He paused in front of a small stall cluttered with scraps: coils of wire, cracked durasteel plates, and an assortment of blinking dials. Fingers brushed over a length of braided cable. "Could use this," he muttered under his breath, voice low and rough, more to himself than anyone else. "Or maybe not… wouldn't survive a fall anyway. Useless if it snaps." He let it drop back onto the table and moved on, scanning the vendor's wares casually, though his mind was elsewhere.
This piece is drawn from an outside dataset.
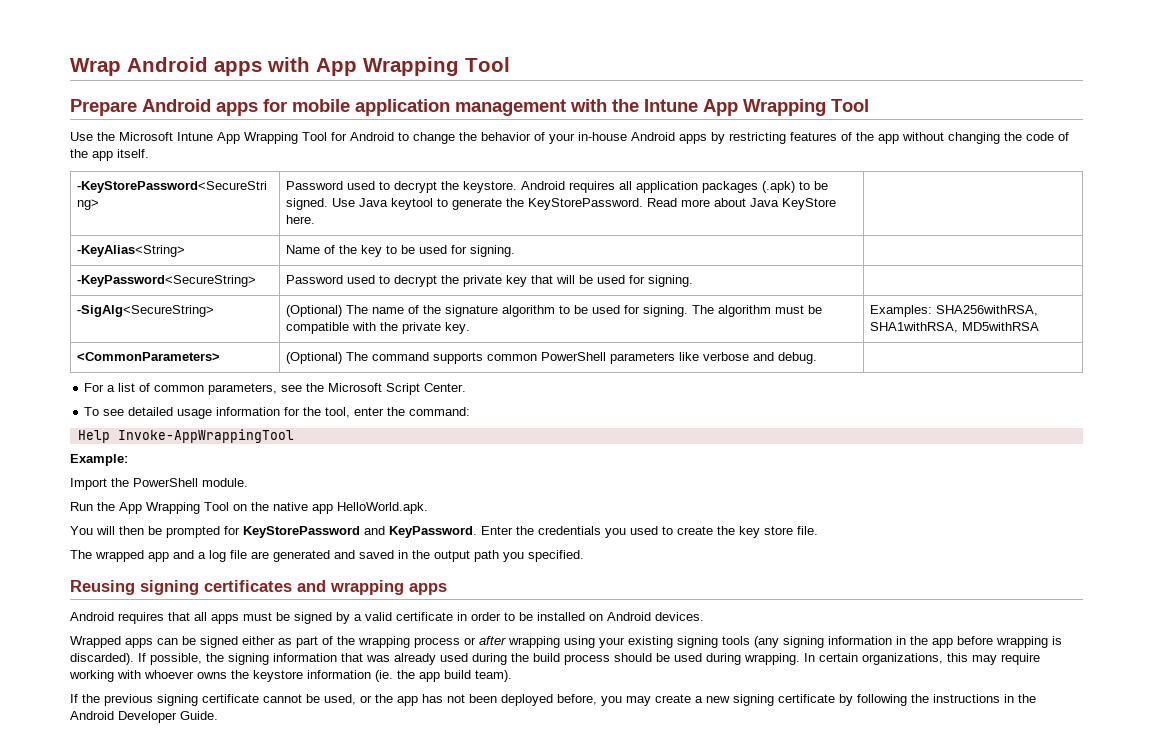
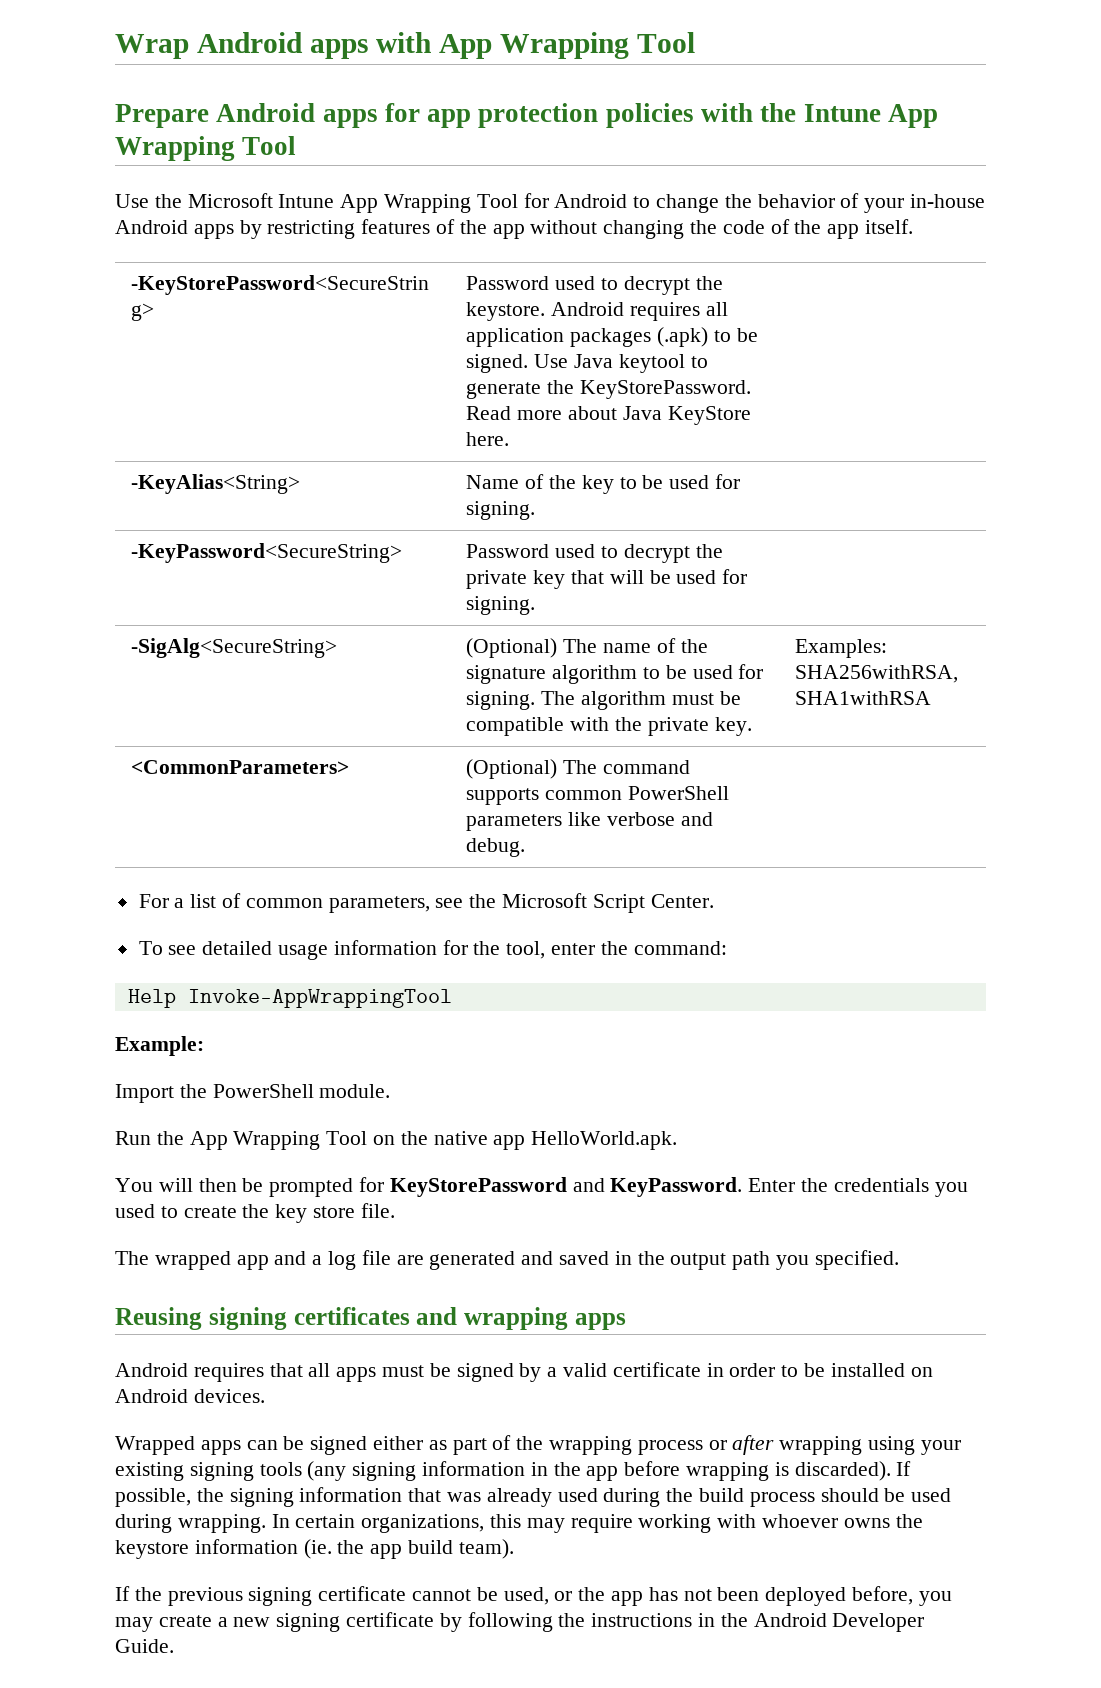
[292,99,566,116] mobile application management -> [427,103,694,128] app protection policies
[870,322,1040,333] SHA1withRSA, MD5withRSA -> [795,691,932,705] SHA1withRSA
Rynar. He couldn't stop thinking about Rynar. Alive. Somehow alive. Korda clenched his fists briefly inside his gloves, flexing the tension out. What if he hadn't returned? What if… he'd been gone before I even knew he was in danger? That thought sharpened in his chest, a cold spike he could not ignore. Relief mingled with guilt and frustration, a tangle of emotions he didn't usually let surface.


A Twi'lek kid darted past, selling small trinkets, and Korda's eyes flicked to a hanging chain of red crystals. "Worth a damn?" he muttered to himself, testing it in the sunlight. The crystals caught the light, scattering sparks of red across the dusty street. He shrugged, slipping a hand into a pocket and continuing down the aisle, letting the market's clamor wash over him.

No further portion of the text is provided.